I wonder if this is DxO PhotoLab's ClearView Plus algorithm ported to Nik?


----------



## Canon Rumors Guy (Jun 16, 2022)

SwissFrank said:


> wow seems lame


They aren't for everyone, but Silver EFX is worth the price of admission for folks like me. I like to be able to press a button and get 90% there. I have found that Lightroom and Photoshop have become so bloated with their available tools, and while I like PhotoLAB and Capture One, they also suffer from the same thing. Nik Collection has always been a massive time saver for people that really don't enjoy the editing process.


----------



## speg (Jun 16, 2022)

Intrigued by the standalone version. Could I use this as an _alternative _to LR?


----------



## Canon Rumors Guy (Jun 16, 2022)

speg said:


> Intrigued by the standalone version. Could I use this as an _alternative _to LR?



You could processing wise, but definitely not cataloging wise.


----------



## Hector1970 (Jun 16, 2022)

I've been using these from the start. I think the original is still available for free.
It really hasn't improved since - the original was ahead of its time.
I supported version 2/3 to keep the software alive.
Version 4 I also upgraded to but it really irritated me.
It was not worth it at all. They only upgraded two of the applications. I didn't even find those changes much of a benefit.
Version 5 now seems to be doing the same update to the remaining applications. 
I'm out I'm getting tired of these purchased applications with the yearly new versions that are not really improving the product.
It ends up being as expensive as photoshop.
Luminar and Topaz spring to mind here.
I do recommend Nik - just wish they would actually improve it or bring out something that's actually new.


----------



## neurorx (Jun 16, 2022)

Am I understanding this correctly as the new version of Nik has PhotoLab? I have PL5 that I use as a plug in as I like the PURERAW application for noise reduction.


----------



## neuroanatomist (Jun 16, 2022)

neurorx said:


> Am I understanding this correctly as the new version of Nik has PhotoLab?
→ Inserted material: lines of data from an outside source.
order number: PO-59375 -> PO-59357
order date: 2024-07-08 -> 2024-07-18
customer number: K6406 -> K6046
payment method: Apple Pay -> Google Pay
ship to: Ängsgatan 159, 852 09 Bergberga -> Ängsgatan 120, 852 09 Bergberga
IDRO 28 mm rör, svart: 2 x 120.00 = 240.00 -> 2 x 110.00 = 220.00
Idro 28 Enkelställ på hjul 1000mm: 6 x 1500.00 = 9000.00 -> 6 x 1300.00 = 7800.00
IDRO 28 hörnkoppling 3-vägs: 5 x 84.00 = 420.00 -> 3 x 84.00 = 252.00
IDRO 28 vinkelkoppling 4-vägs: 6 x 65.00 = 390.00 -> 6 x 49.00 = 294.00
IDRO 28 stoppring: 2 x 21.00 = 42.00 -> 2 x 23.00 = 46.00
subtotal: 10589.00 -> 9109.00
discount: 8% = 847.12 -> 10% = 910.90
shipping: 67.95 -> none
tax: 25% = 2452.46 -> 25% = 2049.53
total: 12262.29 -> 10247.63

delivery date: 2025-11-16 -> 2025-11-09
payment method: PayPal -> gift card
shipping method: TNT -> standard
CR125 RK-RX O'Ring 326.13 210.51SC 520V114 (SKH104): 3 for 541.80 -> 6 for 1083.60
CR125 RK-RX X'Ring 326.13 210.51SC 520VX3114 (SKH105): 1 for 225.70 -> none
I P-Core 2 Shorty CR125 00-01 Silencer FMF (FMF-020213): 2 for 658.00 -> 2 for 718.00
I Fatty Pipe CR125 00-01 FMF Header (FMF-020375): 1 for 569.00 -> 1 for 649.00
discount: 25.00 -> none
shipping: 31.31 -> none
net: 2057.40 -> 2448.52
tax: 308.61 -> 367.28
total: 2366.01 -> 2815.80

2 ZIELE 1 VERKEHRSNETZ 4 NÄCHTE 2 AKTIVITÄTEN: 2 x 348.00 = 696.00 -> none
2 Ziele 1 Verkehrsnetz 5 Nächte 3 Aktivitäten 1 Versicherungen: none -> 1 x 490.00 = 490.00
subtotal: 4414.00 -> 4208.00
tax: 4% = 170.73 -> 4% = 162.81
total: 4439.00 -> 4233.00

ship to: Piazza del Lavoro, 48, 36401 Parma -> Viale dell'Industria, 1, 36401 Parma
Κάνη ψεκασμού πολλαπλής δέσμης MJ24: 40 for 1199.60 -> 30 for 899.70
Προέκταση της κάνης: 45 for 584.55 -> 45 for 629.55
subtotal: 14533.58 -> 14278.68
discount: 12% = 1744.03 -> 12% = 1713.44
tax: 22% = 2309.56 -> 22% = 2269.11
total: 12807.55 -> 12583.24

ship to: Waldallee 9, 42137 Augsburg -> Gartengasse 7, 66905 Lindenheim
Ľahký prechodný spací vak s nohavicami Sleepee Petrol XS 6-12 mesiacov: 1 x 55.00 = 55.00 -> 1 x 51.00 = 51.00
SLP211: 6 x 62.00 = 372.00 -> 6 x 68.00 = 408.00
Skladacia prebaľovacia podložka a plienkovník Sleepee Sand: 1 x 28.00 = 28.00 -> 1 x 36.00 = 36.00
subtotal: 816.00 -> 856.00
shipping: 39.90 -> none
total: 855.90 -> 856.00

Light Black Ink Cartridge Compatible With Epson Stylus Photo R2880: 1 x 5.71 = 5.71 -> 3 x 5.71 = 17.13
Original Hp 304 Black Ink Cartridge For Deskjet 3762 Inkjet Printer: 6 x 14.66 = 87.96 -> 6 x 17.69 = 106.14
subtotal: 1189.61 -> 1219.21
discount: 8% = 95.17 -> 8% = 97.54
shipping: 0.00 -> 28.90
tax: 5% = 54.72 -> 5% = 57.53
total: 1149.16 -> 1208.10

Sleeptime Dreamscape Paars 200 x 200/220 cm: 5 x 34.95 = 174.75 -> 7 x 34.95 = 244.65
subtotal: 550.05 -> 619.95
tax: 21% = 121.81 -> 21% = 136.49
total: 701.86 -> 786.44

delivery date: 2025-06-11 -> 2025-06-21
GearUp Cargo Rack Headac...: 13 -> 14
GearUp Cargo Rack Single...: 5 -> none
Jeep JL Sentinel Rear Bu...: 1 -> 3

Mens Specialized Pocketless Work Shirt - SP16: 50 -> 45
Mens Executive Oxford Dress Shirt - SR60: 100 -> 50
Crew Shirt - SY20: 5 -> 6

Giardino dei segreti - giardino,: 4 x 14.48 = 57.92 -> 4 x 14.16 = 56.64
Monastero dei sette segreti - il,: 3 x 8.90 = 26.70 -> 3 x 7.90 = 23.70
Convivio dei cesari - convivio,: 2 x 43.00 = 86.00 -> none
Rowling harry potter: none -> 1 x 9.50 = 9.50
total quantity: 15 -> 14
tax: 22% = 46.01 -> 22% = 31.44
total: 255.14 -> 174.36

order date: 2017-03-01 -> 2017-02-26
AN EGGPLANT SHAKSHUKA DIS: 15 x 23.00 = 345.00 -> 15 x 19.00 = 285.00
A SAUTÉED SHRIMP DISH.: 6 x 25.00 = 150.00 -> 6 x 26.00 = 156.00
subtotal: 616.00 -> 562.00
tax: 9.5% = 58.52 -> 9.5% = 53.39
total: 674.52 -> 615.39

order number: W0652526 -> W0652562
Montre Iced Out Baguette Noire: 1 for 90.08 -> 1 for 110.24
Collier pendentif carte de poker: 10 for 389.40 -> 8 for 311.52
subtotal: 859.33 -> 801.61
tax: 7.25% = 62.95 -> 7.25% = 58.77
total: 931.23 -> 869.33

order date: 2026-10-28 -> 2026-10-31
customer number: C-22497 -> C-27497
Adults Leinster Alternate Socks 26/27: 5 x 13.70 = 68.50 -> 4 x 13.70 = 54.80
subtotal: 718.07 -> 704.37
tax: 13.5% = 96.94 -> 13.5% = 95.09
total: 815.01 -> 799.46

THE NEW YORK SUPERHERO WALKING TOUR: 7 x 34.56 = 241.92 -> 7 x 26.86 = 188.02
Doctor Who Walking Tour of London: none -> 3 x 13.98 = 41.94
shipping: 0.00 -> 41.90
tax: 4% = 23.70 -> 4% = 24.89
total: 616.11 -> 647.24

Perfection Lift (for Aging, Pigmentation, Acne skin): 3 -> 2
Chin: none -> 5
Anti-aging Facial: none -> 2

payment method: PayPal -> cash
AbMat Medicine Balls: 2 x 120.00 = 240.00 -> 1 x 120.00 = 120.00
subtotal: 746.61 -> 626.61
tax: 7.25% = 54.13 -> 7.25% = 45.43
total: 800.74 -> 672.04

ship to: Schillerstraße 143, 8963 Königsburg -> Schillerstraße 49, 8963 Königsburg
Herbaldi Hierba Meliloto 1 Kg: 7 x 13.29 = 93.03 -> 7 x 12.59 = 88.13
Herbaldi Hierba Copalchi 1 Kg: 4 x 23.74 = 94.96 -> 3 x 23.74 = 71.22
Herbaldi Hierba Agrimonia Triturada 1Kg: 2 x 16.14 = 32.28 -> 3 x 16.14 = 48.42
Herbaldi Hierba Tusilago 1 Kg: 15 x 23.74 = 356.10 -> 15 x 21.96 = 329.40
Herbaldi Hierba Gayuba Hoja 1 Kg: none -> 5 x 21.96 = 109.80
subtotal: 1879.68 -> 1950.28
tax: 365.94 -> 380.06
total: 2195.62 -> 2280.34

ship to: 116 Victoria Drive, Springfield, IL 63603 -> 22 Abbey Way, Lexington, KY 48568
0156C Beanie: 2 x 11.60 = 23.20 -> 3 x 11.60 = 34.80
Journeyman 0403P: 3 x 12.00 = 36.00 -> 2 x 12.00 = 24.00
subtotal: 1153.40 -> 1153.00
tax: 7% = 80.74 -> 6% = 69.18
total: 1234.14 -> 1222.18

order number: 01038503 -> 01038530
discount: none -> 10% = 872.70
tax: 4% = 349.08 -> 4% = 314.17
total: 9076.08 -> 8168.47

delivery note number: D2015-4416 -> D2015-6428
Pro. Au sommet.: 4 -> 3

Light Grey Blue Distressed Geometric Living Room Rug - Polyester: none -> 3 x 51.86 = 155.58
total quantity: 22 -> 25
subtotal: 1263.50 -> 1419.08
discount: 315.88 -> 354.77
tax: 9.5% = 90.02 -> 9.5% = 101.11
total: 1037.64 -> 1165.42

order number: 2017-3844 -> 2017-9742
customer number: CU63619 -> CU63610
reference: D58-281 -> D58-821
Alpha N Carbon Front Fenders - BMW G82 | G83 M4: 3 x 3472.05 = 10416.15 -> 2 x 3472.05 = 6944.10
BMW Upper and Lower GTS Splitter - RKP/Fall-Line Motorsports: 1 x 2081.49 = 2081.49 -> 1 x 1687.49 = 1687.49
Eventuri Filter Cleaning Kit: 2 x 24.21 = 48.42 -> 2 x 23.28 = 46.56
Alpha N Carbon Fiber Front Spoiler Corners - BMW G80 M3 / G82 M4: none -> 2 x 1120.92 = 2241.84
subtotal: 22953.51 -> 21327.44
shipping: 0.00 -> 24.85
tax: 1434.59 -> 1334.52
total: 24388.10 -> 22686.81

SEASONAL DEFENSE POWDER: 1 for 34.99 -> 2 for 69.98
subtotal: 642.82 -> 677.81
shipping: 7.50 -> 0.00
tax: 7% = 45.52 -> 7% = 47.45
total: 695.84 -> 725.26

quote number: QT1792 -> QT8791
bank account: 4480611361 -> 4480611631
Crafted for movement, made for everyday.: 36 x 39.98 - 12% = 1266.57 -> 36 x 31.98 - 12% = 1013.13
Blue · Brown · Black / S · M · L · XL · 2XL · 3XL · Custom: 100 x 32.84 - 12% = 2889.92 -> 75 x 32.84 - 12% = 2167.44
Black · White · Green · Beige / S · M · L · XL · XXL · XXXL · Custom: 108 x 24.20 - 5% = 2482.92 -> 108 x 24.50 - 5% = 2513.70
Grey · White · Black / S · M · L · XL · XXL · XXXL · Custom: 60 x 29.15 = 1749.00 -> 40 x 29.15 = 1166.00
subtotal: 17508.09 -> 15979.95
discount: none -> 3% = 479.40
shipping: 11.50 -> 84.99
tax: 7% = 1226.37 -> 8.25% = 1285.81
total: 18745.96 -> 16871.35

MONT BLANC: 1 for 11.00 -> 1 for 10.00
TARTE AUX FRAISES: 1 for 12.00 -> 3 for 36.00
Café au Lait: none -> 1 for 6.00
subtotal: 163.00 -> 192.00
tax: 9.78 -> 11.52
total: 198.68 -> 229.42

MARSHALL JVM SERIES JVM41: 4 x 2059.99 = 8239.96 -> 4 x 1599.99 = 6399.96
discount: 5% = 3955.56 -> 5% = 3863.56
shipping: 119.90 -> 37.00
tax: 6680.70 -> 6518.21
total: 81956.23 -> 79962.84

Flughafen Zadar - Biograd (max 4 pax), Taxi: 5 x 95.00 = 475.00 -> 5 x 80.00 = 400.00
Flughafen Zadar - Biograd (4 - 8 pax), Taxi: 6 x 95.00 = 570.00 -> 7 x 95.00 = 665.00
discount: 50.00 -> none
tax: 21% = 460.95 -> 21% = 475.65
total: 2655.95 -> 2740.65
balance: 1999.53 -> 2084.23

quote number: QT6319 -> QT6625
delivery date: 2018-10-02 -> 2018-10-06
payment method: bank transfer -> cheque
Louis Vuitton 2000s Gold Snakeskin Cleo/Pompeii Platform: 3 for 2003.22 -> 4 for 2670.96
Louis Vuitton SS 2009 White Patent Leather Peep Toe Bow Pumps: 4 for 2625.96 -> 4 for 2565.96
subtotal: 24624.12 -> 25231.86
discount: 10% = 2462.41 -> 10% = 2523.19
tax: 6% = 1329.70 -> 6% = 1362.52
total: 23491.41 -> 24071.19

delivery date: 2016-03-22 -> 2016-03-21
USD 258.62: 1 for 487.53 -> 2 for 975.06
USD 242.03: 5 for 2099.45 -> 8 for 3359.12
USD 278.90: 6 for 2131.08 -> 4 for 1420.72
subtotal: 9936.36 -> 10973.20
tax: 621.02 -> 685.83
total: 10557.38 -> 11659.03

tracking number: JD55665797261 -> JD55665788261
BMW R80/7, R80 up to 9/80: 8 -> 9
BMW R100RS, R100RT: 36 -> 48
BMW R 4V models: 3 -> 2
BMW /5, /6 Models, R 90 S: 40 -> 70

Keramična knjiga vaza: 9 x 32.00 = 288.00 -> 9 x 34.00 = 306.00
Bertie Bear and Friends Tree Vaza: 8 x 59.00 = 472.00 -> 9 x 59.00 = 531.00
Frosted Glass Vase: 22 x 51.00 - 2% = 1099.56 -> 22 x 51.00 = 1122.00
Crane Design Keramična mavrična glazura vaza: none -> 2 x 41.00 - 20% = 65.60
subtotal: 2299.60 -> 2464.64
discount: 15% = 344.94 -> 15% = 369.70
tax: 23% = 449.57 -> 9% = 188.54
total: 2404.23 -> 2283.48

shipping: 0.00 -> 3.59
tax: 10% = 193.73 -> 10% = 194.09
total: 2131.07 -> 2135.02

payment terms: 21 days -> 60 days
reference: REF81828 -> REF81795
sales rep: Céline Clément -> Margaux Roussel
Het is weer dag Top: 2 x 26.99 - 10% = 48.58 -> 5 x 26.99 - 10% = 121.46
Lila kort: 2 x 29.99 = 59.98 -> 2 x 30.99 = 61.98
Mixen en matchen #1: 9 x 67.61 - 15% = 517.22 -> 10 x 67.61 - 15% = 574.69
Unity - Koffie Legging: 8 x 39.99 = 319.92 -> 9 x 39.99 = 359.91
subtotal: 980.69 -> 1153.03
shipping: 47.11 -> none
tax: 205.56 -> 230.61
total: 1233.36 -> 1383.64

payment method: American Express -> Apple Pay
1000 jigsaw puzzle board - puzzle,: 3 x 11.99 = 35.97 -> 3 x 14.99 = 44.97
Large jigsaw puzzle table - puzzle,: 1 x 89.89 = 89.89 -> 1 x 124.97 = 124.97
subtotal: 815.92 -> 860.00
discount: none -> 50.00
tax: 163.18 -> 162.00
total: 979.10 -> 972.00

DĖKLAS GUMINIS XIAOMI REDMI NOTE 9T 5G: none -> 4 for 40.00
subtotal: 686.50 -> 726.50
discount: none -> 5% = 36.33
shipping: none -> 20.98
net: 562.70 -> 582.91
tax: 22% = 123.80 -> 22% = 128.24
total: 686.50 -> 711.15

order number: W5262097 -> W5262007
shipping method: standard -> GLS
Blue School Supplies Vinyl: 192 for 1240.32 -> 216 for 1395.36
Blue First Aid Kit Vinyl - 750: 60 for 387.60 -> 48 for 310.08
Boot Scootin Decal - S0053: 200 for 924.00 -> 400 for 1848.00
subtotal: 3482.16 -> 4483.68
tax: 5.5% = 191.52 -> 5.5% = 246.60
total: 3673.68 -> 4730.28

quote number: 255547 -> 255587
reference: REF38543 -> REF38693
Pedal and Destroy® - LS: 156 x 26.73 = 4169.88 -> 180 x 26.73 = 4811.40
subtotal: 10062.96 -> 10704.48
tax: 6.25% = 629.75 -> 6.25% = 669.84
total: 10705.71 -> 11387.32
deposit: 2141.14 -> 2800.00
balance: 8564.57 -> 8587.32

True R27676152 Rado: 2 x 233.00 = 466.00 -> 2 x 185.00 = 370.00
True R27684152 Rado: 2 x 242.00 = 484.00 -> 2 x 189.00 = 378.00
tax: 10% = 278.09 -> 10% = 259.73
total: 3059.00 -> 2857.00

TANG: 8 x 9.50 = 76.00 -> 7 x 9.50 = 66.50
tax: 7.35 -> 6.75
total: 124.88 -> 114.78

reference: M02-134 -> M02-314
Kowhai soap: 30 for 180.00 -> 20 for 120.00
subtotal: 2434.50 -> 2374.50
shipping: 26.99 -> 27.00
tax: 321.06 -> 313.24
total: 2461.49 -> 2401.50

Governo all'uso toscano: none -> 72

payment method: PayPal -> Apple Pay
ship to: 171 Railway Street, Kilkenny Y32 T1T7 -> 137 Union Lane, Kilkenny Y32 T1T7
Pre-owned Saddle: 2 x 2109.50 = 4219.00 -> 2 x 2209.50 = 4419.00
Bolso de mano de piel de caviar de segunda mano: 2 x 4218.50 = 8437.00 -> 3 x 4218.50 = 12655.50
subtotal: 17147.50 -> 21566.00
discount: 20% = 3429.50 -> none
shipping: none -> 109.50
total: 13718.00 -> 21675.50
Sorry, no. Actually, yes! But unfortunately, the Essential version that comes with Nik lacks the advanced noise reduction. For me, that’s one of the main reasons I use DxO.


----------



## HMC11 (Jun 17, 2022)

neurorx said:


> Am I understanding this correctly as the new version of Nik has PhotoLab? I have PL5 that I use as a plug in as I like the PURERAW application for noise reduction.


I think it does come with PhotoLab 5 Essential (https://www.shutterbug.com/content/...dles-dxo-photolab-5-essential-edition-all-149), but not the Elite version.


----------



## HMC11 (Jun 17, 2022)

I have got Nik version 3 but did not upgrade to 4 last year as the changes to allow chroma & Luminance adjustment in the U-point tech, while good, was incomplete. Now that they have added the earlier changes to the rest of key plug-ins, I might be tempted to go for version 5. PhotoLab 5 has also incorporated the same tech and it has been much better than the previous versions for my use case, so I was, and still am, pretty happy with it. By upgrading Nik to 5, the two can work more comparably together. WIll probably wait for a sale first though as I too get annoyed with incremental changes posing as upgrades. However, the U-point tech in this case, which offers a much more refined control, is just about worth the 'upgrade' (especially when the software is on the Black Friday sale).


----------



## Jethro (Jun 17, 2022)

I got the Nik Version 3 (after having the original version for many years), and was underwhelmed to say the least. I've used Silver EFX for a long time, and still think it's good, but I'd have to beconvinced to make a paid upgrade.


----------



## neurorx (Jun 17, 2022)

neuroanatomist said:


> Sorry, no. Actually, yes! But unfortunately, the Essential version that comes with Nik lacks the advanced noise reduction. For me, that’s one of the main reasons I use DxO.


Me too.


----------



## neurorx (Jun 17, 2022)

HMC11 said:


> I think it does come with PhotoLab 5 Essential (https://www.shutterbug.com/content/...dles-dxo-photolab-5-essential-edition-all-149), but not the Elite version.


Thank you. I got the elite version for the noise reduction capabilities.


----------